A doctor sits filling out a form at a desk behind the nurse. He looks up and says, “I could ask him whether he'd like a sedative.”

“That's an idea,” Penny says. “He told me once he used to take Valium on boat rides, after he was on this ferry on the Amazon that burned and he got this fear of ships. He said Valium set him right up!” She almost laughs herself at the ridiculousness of Norm's phobia, so she is surprised when the doctor says something even sillier: that Valium could damage his liver.

“Damage his
liver
? Who
cares
? He's dying!”

“It could hasten death,” the doctor says. “We don't assist anyone here to die more quickly. It's God who decides how and when that will happen. We simply allow nature to take its course.”

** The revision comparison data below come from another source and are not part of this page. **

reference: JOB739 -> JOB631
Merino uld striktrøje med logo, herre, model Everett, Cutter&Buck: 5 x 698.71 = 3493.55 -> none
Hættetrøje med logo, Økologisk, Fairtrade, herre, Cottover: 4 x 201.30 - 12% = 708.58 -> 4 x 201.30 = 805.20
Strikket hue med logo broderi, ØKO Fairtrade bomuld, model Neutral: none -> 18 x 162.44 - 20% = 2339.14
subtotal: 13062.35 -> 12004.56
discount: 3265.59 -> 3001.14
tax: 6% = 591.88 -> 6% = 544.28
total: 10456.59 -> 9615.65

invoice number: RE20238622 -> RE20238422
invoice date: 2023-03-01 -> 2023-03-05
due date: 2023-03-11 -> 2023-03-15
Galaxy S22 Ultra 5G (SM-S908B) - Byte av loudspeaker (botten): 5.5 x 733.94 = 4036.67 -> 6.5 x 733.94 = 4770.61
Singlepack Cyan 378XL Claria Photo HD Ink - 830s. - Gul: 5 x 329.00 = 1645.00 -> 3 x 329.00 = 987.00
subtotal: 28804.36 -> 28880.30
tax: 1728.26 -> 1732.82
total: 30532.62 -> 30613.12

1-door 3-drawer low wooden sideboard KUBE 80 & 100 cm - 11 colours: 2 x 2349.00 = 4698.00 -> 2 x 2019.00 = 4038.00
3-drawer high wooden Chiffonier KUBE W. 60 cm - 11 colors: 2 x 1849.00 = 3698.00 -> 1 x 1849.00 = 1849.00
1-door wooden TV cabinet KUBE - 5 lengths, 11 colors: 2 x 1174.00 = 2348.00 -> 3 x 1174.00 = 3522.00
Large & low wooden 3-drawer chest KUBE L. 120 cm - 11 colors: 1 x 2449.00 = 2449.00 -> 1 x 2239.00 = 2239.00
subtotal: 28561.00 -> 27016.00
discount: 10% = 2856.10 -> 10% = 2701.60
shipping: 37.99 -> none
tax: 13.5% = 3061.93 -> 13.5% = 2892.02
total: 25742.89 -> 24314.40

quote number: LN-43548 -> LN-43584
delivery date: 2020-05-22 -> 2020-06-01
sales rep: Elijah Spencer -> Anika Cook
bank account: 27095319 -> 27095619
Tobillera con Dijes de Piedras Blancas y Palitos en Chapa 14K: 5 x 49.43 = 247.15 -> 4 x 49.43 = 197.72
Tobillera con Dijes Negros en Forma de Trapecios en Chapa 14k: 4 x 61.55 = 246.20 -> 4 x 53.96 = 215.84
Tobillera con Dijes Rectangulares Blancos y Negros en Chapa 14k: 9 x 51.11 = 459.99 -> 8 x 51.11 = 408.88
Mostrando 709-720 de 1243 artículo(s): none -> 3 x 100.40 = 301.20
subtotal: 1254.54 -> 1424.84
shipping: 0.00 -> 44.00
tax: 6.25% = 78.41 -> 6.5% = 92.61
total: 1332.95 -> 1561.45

“We didn't come here to let God and nature decide. We can get them for free by walking out the door.”

“What you need to understand is, your father is not dying. Not yet. His lungs sound normal. No crackles. His kidneys are functioning. He's at a very early stage. But if he's having more psychological distress than he can tolerate, I could consider starting him on twilight sedation. It's state of the art in end-of-life care.”

“First you have to get him off those muscle relaxants so he can communicate! He wasn't distressed before, just in pain.”

“I'll go see him now, and I'll ask him if he wants sedation, and we'll think about alternatives. I promise.” The doctor gives Penny his hand. “You should go home and relax. Take a day off and get some rest.”

“What if he dies today?”

“Not a chance,” he assures her.

FOUR DAYS PASS. PENNY SITS
by Norm, giving him ice cubes to eat. He coughs. He runs the ice cubes around his mouth with his tongue, but he can't swallow the liquid water. It runs into his beard, which is cut very short.

“He's not thirsty anymore,” a nurse explains.

“Wah,” he protests.

“He's asking for water,” Penny insists.

“It's a habit,” the nurse explains again. “He's on twilight sedation. He doesn't know what he's saying. He's used to asking for water. It's a habit like anything else.”

“Wah,” Norm says.

“YOU CAN DO ORAL CARE
yourself,” a friendly orderly tells Penny two days later. She shows her how to dip a rough rectangular sponge on a lollipop stick in water and offer it to him.

Norm sucks it hard. His spit forms a sticky web around the green sponge. The inside of his mouth is yellow, crusted with dried snot. The orderly shows Penny how to swab his teeth and tongue gently so that the crust still obscures his soft palate completely, obstructing his windpipe.

“Can't you get that stuff out so he can breathe?” Penny asks.

The orderly shakes her head. “It's not our policy to perform suction. That would only prolong his life.”

Penny runs a swab around the back of Norm's throat and twirls it. The substance collects on the swab like cotton candy. She throws it away and tries another swab. A plate of dried mucus flakes off his throat like a loose poker chip. She hauls it out with the swab. Nothing disgusts her. She is gentle and caring. He moans his word “Wah.” The inside of his mouth is almost clean. It is red, gray, and gold. His golden molars shine. She feels a sense of achievement.